Chapter 6: A Litigation Nightmare

Despite having the support of prominent experts such as Dr. Jonas Salk and Dr. Albert Sabin, the vaccine announcement of 1976 invited criticism almost immediately. CBS journalists John Cochran and Robert Pierpoint began to investigate if the vaccine campaign was politically motivated or intended to “bolster Ford’s popularity.” Cochran and Pierpoint discovered that many CDC scientists privately disagreed with the mass vaccination plan.

Yet preparations for the vaccination program continued. Since all vaccinations carry a tiny risk, critics feared that mass vaccination could cause adverse reactions in many people. On CBS Evening News, Dr. Goldfield of Fort Dix went as far as to say that the government could expect “approximately fifteen percent” of the population to suffer a “disability reaction.”

These concerns around safety put a temporary hold on the vaccination plans, but a swine flu scare in August spurred the US government into action. A group of people fell ill at an American Legion convention in Philadelphia, and twenty-six people died. Immediately, some experts began to ascribe the deaths to swine flu and questioned Congress’s decision to delay the vaccine. Although data showed that the respiratory sickness was not swine flu, the message was not lost on the government. If swine flu were to crop up, the criticisms in the absence of a vaccine would be “withering.”

The vaccine program was restarted, and the first round of immunizations took place on October 1. Ten days later, three elderly vaccinated patients died in Pittsburgh. Many counties suspended the vaccination program, fearing adverse effects. Though Dr. Sencer held a press conference stating that there was no known correlation between the deaths and the vaccine, the panic around vaccination had already become full-blown. In November, a Minnesota doctor reported increased cases of Guillain-Barré syndrome, a nerve disorder, among vaccinated patients in his practice.

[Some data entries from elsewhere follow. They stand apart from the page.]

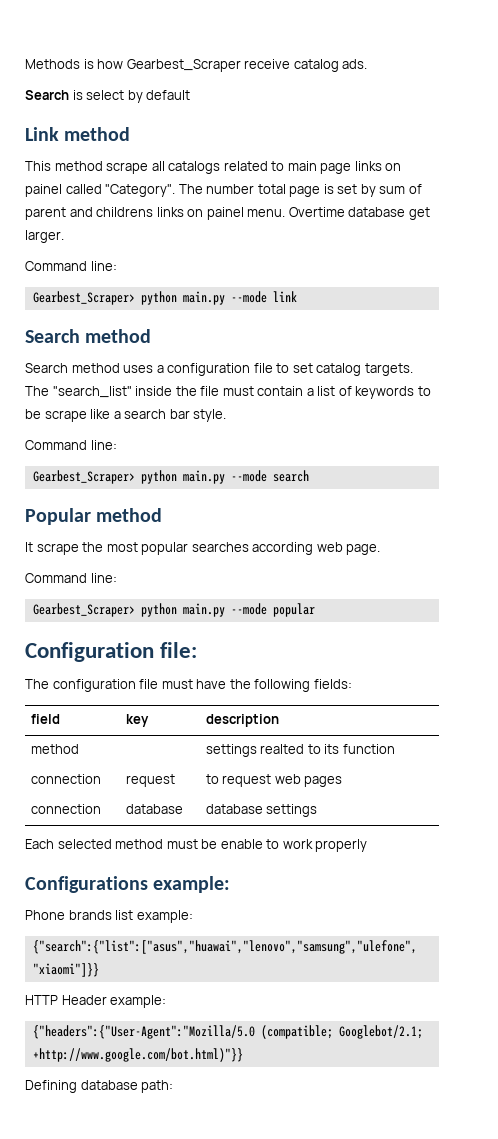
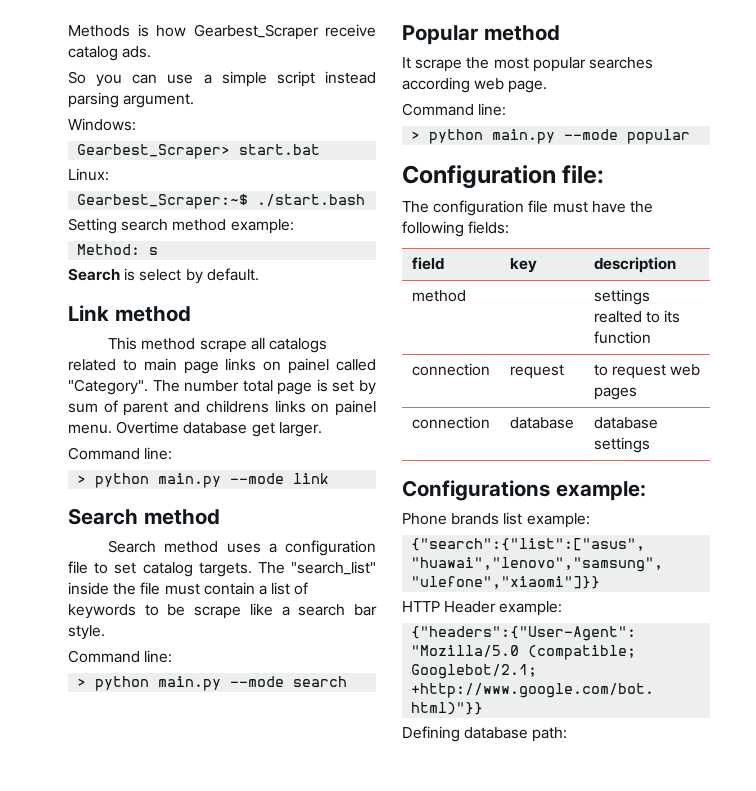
(368, 64) none -> [68,71,376,87] [68,92,195,108] [68,118,136,131] [77,144,321,159] [68,168,109,181] [77,194,366,209] [68,218,294,234] [77,244,159,255] // So you can use a simple script instead parsing argument. // Windows: // Gearbest_Scraper> start.bat // Linux: // Gearbest_Scraper:~$ ./start.bash // Setting search method example: // Method: s
[146,90,191,100] default -> [206,268,259,281] default.
[32,291,135,305] Gearbest_Scraper> -> [77,475,87,484] >
[32,470,135,484] Gearbest_Scraper> -> [77,678,87,687] >
[32,603,135,617] Gearbest_Scraper> -> [411,131,421,140] >
[25,839,368,852] // Each selected method must be enable to work properly -> (650, 445) none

The rare disease leads to a tingling of the limbs in the mildest cases, but in more severe instances, it can impair nerves that control swallowing and breathing, sometimes leading to death. More cases of Guillain-Barré syndrome began to show up all over the US.

The data seemed ominous, but the nerve disorder, with its varied symptoms, is also notoriously difficult to diagnose. Despite conflicting evidence, the government was forced to halt the vaccination program in December. A wave of damages claims, ultimately totaling $3.5 billion, were filed by 1980. In the end, though, the claims remained unpaid, as no clear correlation had been established between the vaccine and the disease. While some doctors were certain of the connection, epidemiologists opposed it. The enduring lesson from the episode, Dr. Keiji Fukuda summarizes, is not to “jump the gun and assume a pandemic is happening” when a new virus appears.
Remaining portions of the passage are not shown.